Saturday, 24 April 2010


Ameer Hamza
There seems to be a real crisis on the home-front --- of ordinary folk mostly ---- on account of the RMG sector. Almost all potential housemaids these days would rather work in a factory, and be 'free', even though it gives no food and board. No point in slogging away in other people's homes and get treated virtually like slaves, some of them were heard saying. Bad news for the average housewife in Bangladesh, stressed-out as she is with the daily demands of family life and the culture of non-cooperation ---- mostly from male members of the household ---- with respect to sharing the drudgery.
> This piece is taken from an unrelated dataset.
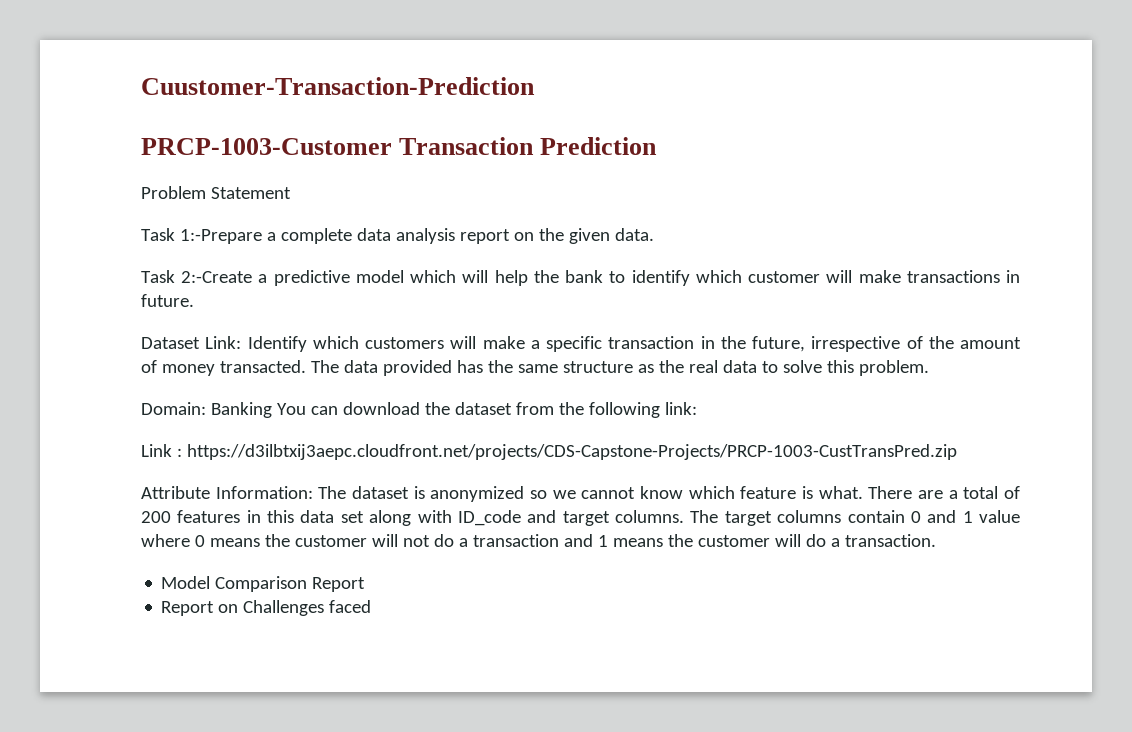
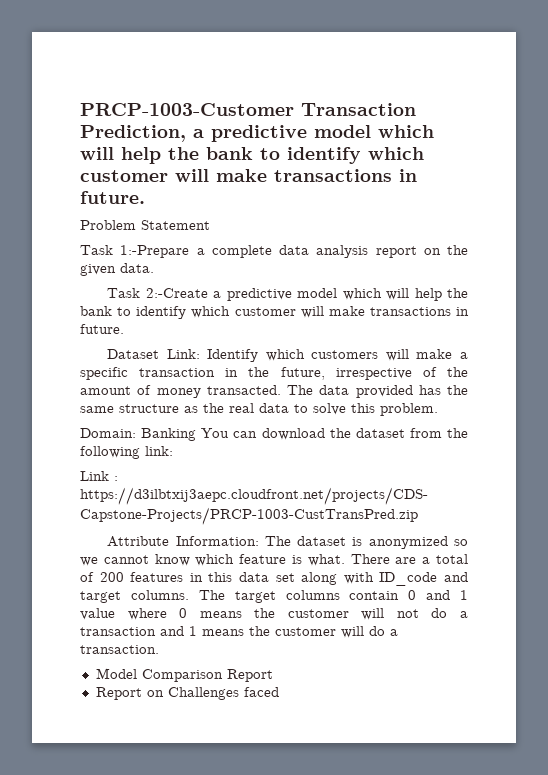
- Cuustomer-Transaction-Prediction
- PRCP-1003-Customer Transaction Prediction
+ PRCP-1003-Customer Transaction Prediction, a predictive model which will help the bank to identify which customer will make transactions in future.

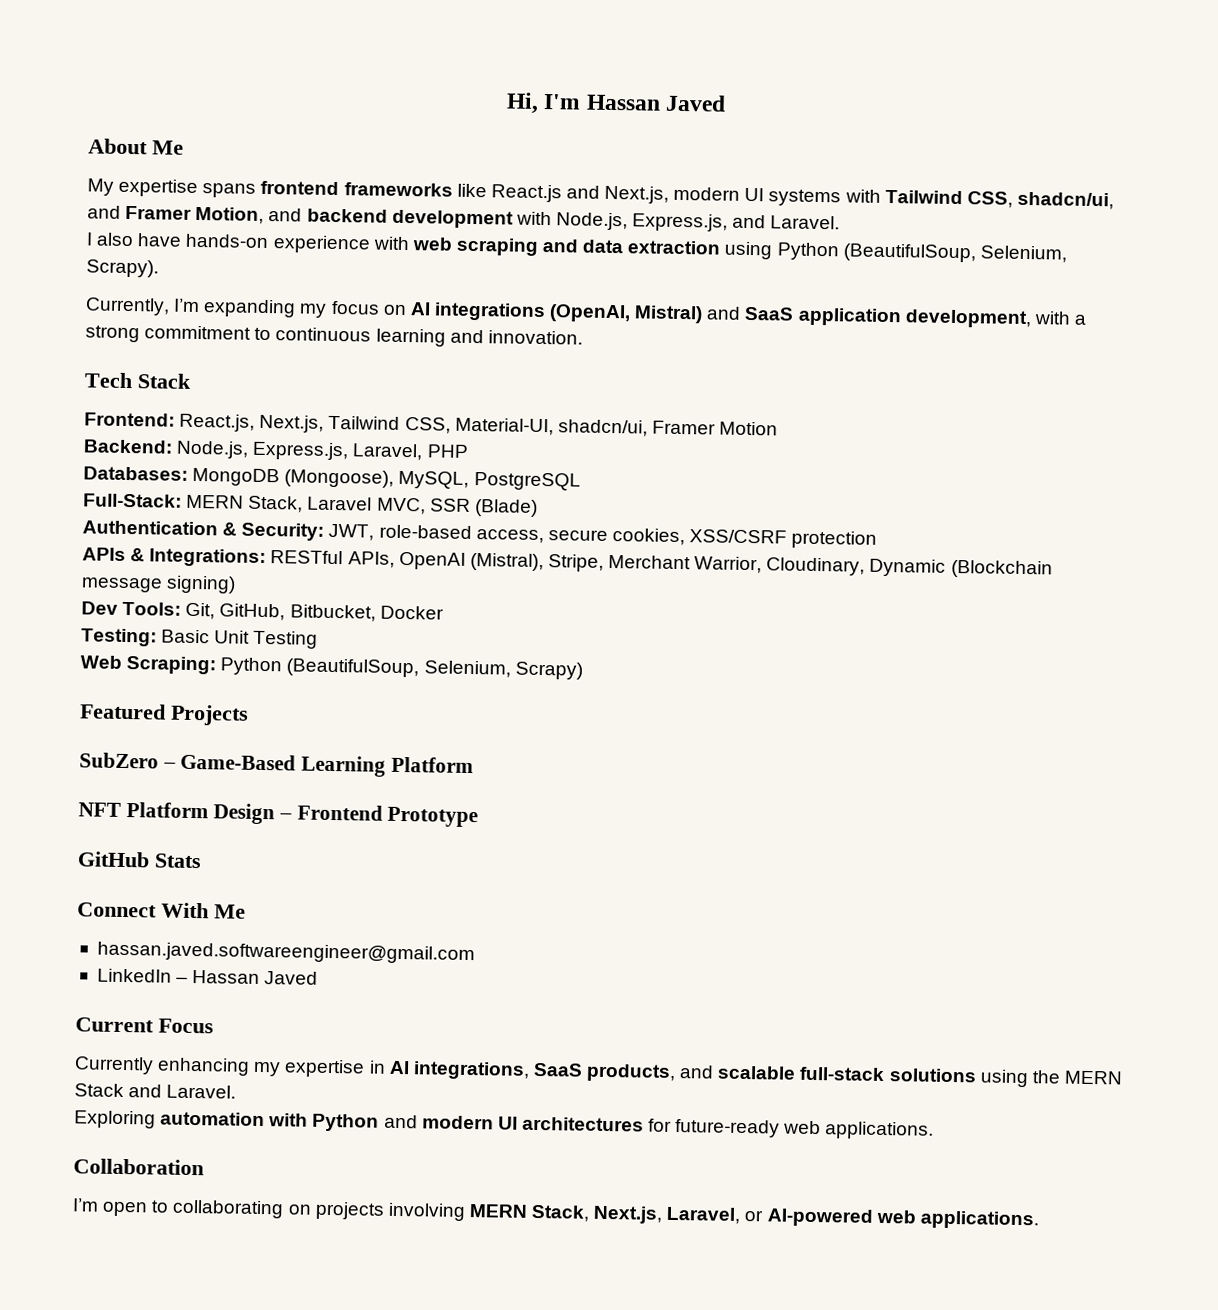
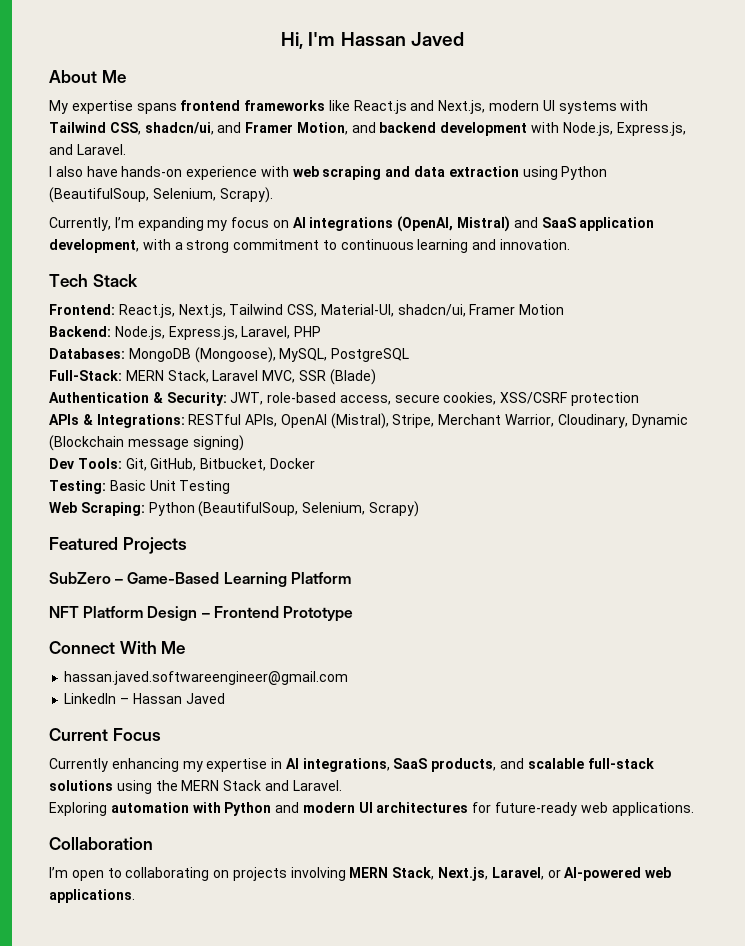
- GitHub Stats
Enlightened people of course would agree that these garment girls' 'no' to home jobs is a sure sign of social progress. At least it is making us more humane, they say, and we are not taking maids for granted anymore. Some are even beginning to apply the classic labour principle of 'eight hours for work, eight for sleep and eight to do as you will,' to their obliging hands. This principle, mark you, was achieved for industrial labour, after a hard and tragic struggle, over a hundred years ago in the pioneering West.
Much has changed since then, with the International Labour Organisation seeking to establish universally applicable labour rules, regulations and laws that signatories, which include Bangladesh, are obliged to follow. But the reality on the ground is not always ideal. Needless to say, nothing as yet applies to homeworkers, save the whims and caprices of the 'shahebs' and 'memshahebs.' This callous culture has to go, and must be replaced by the constitutionally upheld human dignity of all citizens. High time we started becoming civilized, invested in proper training of domestic labour and gave them the value they deserve.
In the industrial front too there is a lot of room for improvement. Tensions between labour and management seem to be a perpetual affair, not necessarily on account of labour law violations by the latter, although in quite a number of upcoming enterprises that have no trade unions, workers are said to get short shrift. The sad fact of any poor labour force ----- and Bangladesh boasts of the world's cheapest labour ---- is that they are always vulnerable to some illegal exploitation, no matter where they are, if an ethics-bound mechanism is missing from the work place. Too many trade union leaders over the past four decades, in fact, had turned out to be outright opportunists who often co-opted labour issues to climb the social and political ladder --- satisfying their own acquisitive egos first and foremost, and contributing little or nothing to the productivity and welfare of the workers, on which the economic viability of the industry depends. One has only to recall the circumstances which had led to the demise of the once admirable Adamjee Jute Mills ---- from the time of its inception to its ill-conceived euthanasia ---- to understand the workings of the canker at the heart of otherwise worthy enterprises.